Go through the listing below and gather every line with the word "Solo".

#####

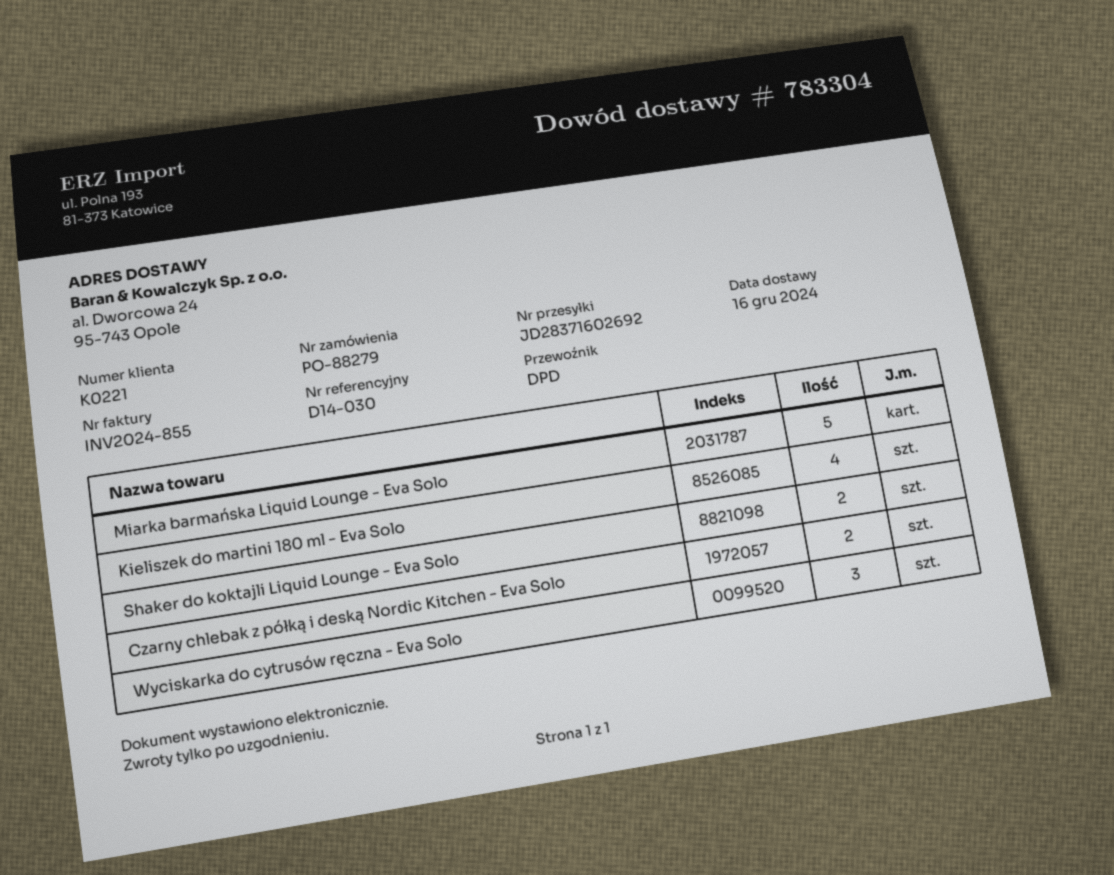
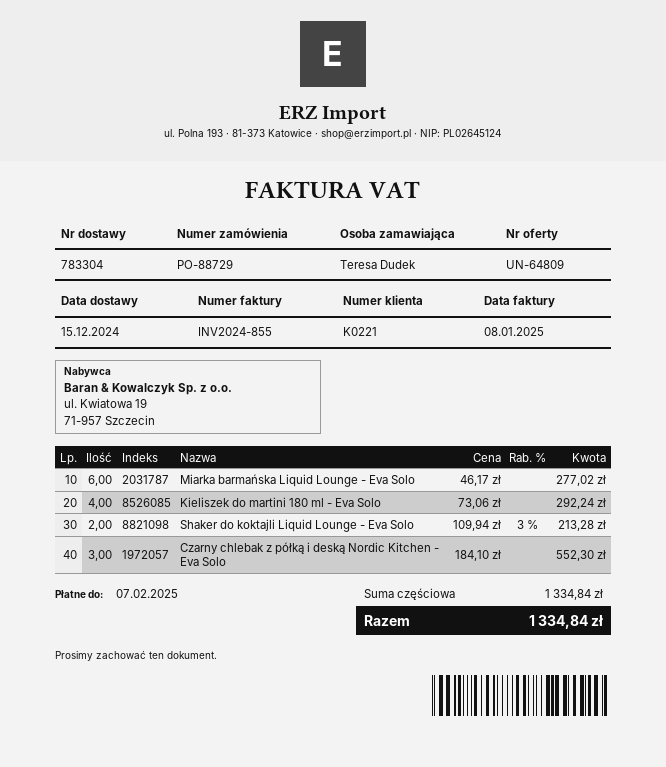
order number: PO-88279 -> PO-88729
delivery date: 2024-12-16 -> 2024-12-15
Miarka barmańska Liquid Lounge - Eva Solo: 5 -> 6
Czarny chlebak z półką i deską Nordic Kitchen - Eva Solo: 2 -> 3
Wyciskarka do cytrusów ręczna - Eva Solo: 3 -> none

#####

= Your solution =
Miarka barmańska Liquid Lounge - Eva Solo: 5 -> 6
Czarny chlebak z półką i deską Nordic Kitchen - Eva Solo: 2 -> 3
Wyciskarka do cytrusów ręczna - Eva Solo: 3 -> none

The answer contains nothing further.